Simon Schama's A History of Britain ended this week with a typically brilliant entwining of the lives of Winston Churchill and George Orwell (both characterising key threads in the unravelling British empire).
As something of a postscript, and perhaps an answer to a few critics, Schama's written a fine lecture on history and television (better edited transcript at The Guardian than two short excerpts at BBC Four). It's ostensibly about televisions facility with history, but about a whole lot more than that too. I love this quote:
"It was Walter Benjamin who agonised (right up to his death) about the "Angel of History" blown backwards into the future, stunned by the mounting wreckage of the past, incapable of making them whole again. But it was also Benjamin who accepted that the future, for better or worse, would be experienced in fragments: topographies glimpsed through car windows each comparable to a celluloid frame; the music of life passing through fields of sonic distortion. We could take it or leave it. If we left it, there would be others happy to be the manipulators of the staccato media - Albert Speer, Leni Riefenstahl.
The obligation to capture memory, and catch in the mesh of contemporary wiring, Benjamin thought, was especially urgent at times of danger. This is one of them; no time for historians to fetishise the meditative. History commands attention for its gifts of freedom, empathy and the possibility of reconstituting community; all big words to which the practising stiffs of the craft are constitutionally allergic. But the big words won't go away."
Note the community function of history there. Schama expands on this:
"Community, because sewing back together the cut skein which once tied the continuity of generations offers the possibility of reconnecting meanings and experiences separated by the arbitrary divisions of time and space."

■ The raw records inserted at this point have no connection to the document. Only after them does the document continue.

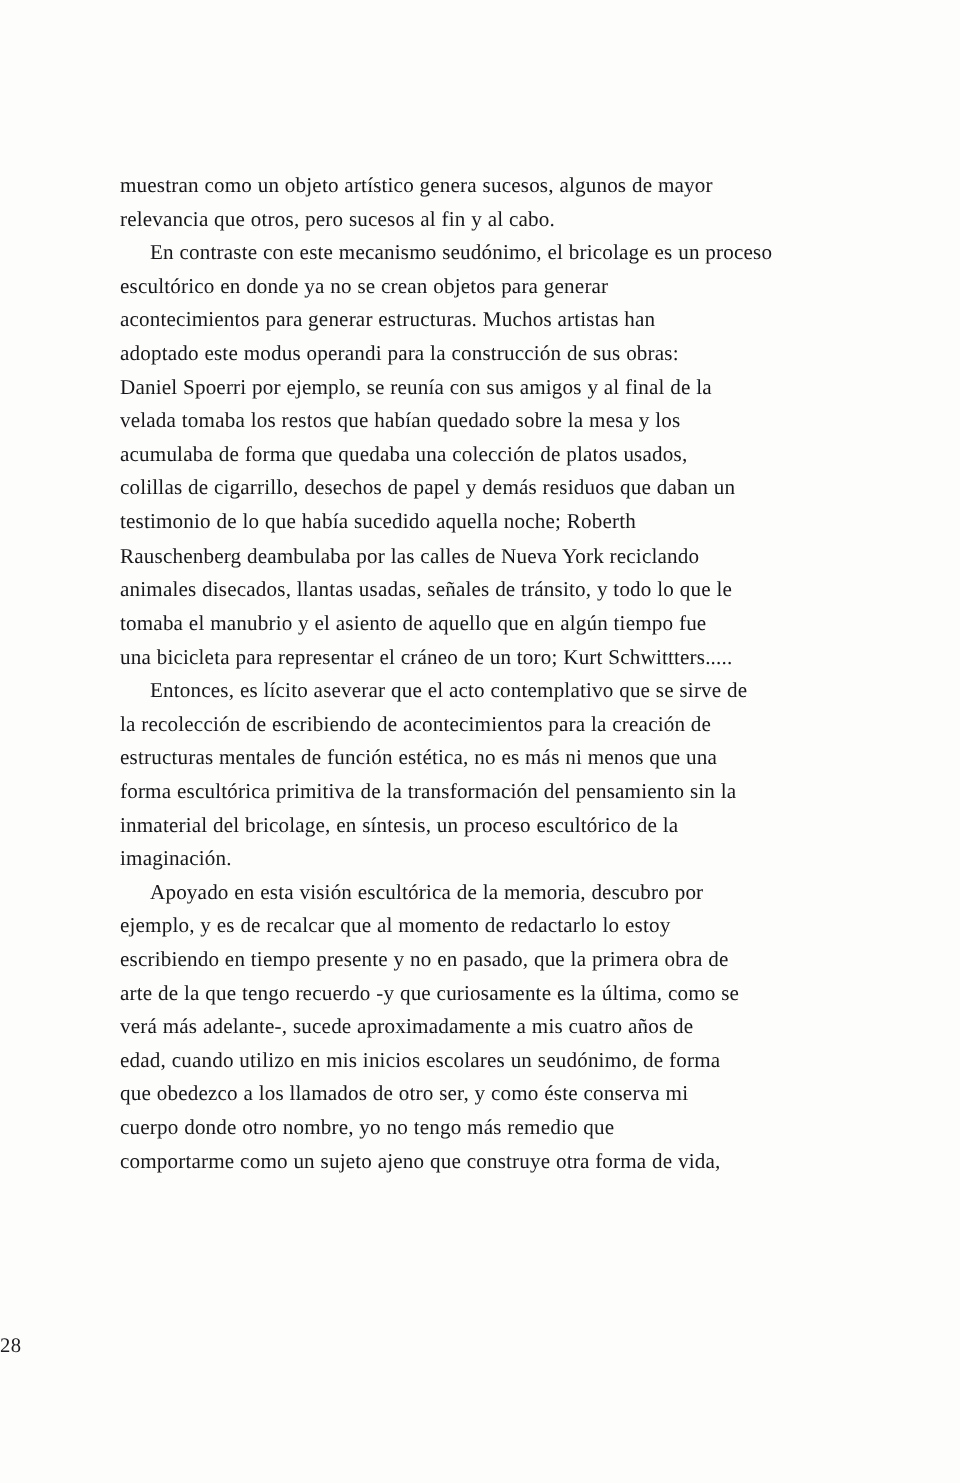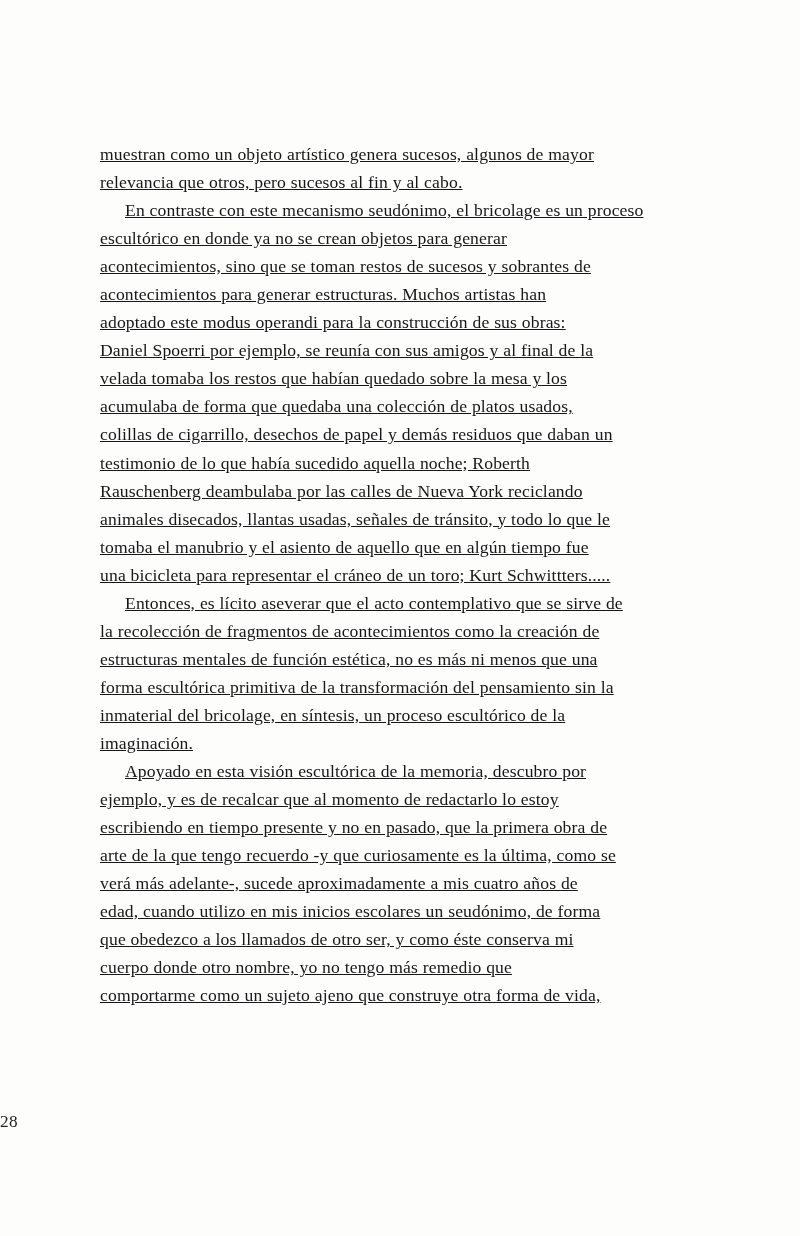--- a/index.html
+++ b/index.html
@@ -41,7 +41,6 @@
   .para .ln {
     display: block;
     white-space: pre;
-    text-decoration: underline;
   }
   .para.indented > .ln:first-child {
     text-indent: 25px;

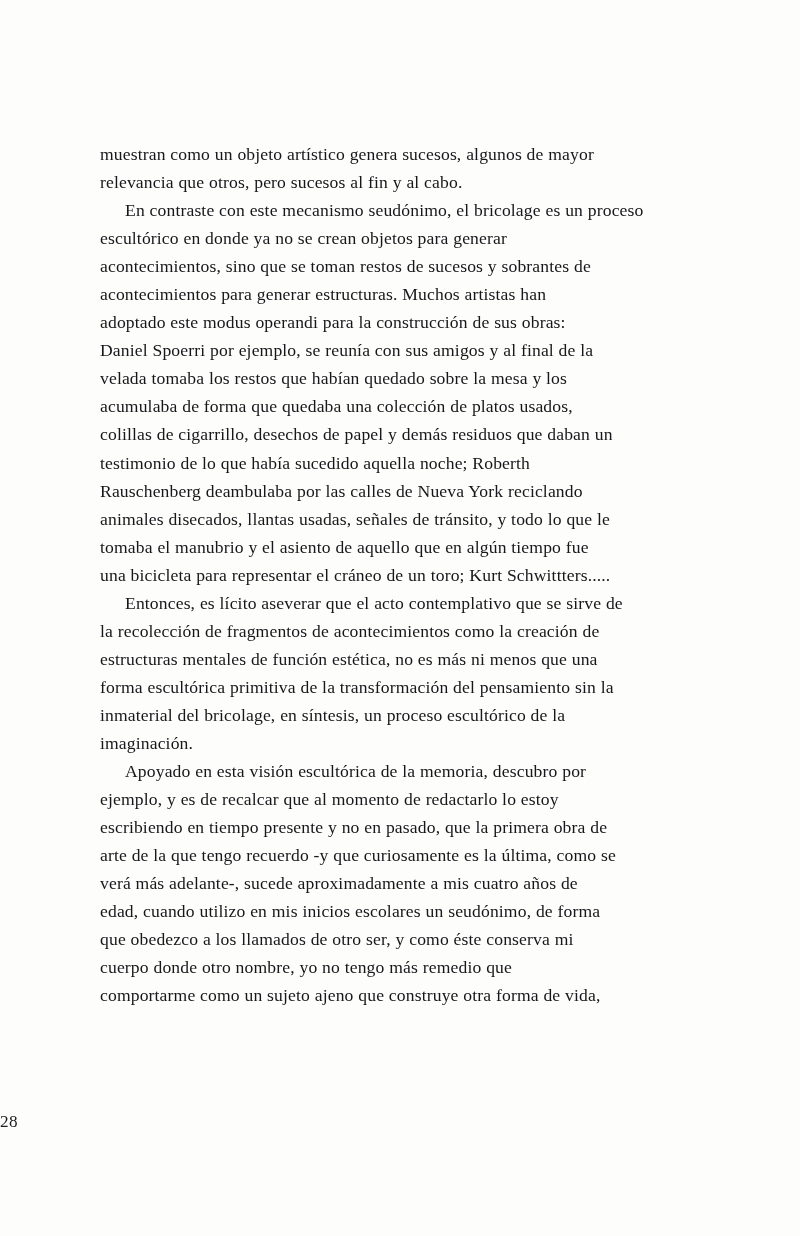--- a/index.html
+++ b/index.html
@@ -72,7 +72,6 @@
     <p class="para indented">
       <span class="ln">En contraste con este mecanismo seudónimo, el bricolage es un proceso</span>
       <span class="ln">escultórico en donde ya no se crean objetos para generar</span>
-      <span class="ln">acontecimientos, sino que se toman restos de sucesos y sobrantes de</span>
       <span class="ln">acontecimientos para generar estructuras. Muchos artistas han</span>
       <span class="ln">adoptado este modus operandi para la construcción de sus obras:</span>
       <span class="ln">Daniel Spoerri por ejemplo, se reunía con sus amigos y al final de la</span>

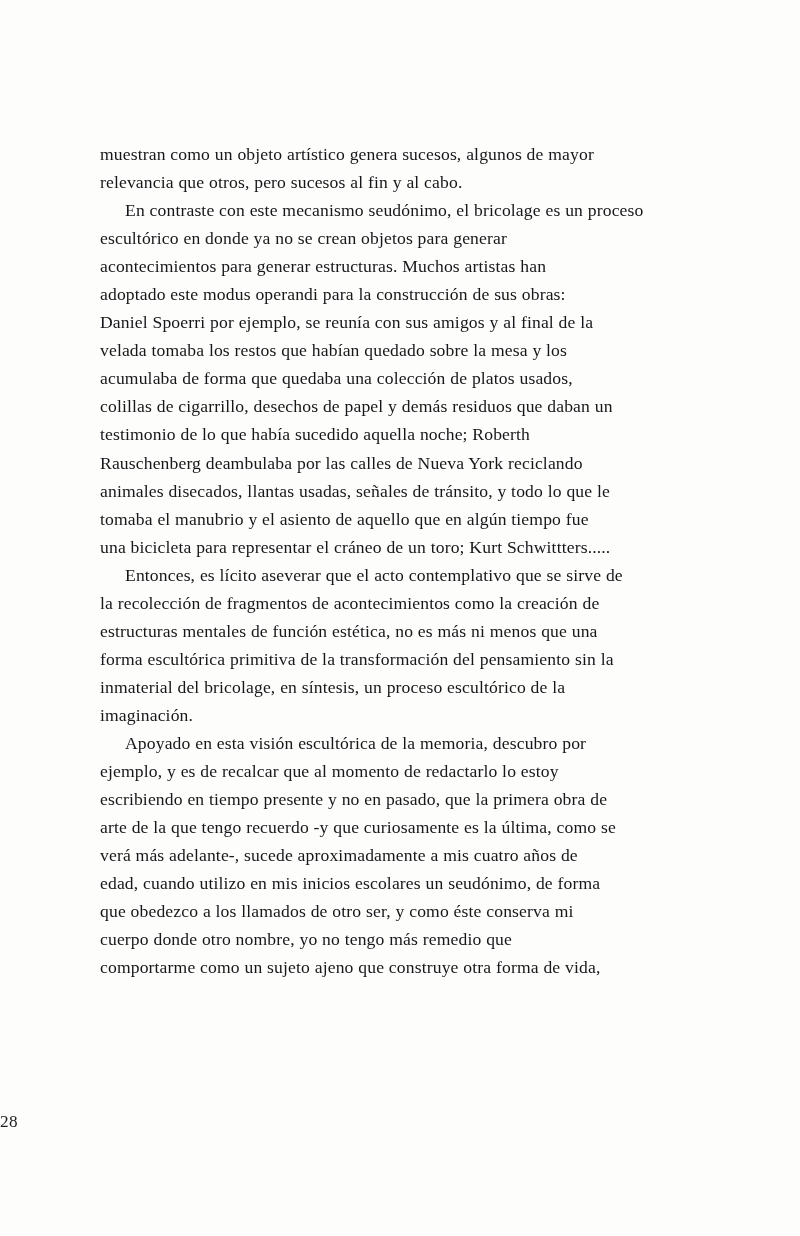--- a/index.html
+++ b/index.html
@@ -87,7 +87,7 @@
 
     <p class="para indented">
       <span class="ln">Entonces, es lícito aseverar que el acto contemplativo que se sirve de</span>
-      <span class="ln">la recolección de fragmentos de acontecimientos como la creación de</span>
+      <span class="ln">la recolección de escribiendo de acontecimientos para la creación de</span>
       <span class="ln">estructuras mentales de función estética, no es más ni menos que una</span>
       <span class="ln">forma escultórica primitiva de la transformación del pensamiento sin la</span>
       <span class="ln">inmaterial del bricolage, en síntesis, un proceso escultórico de la</span>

Interesting pointer as to communities connecting over time and space. Rings lots of bells, yes? And later, discussing how academics etc. threw up walls around history, orienting towards text rather than image but merely serving to simply self-reproduce its own institutions, Schama notes:
"Now those walls have been overthrown by the coming of the digital archive, brilliantly exemplified on the Library of Congress's American Memory website, available alike to scholars and neophytes, graduates and grannies. History may stop being a profession and become again a community."
Here's the American Memory site. We might add in the fabulous Smithsonian History Wired project (there's a feature about the site design concepts here) - this has the beginnings of some interaction/community potential, though little in the way of a more freeform personal connection, which Schama is probably talking about.
To that end, Tom Coates' recent, excellent presentation on Building New Communities - Learning From Weblogs may be more apposite. I would imagine that there's huge potential for informal historical learning networks based around weblogs.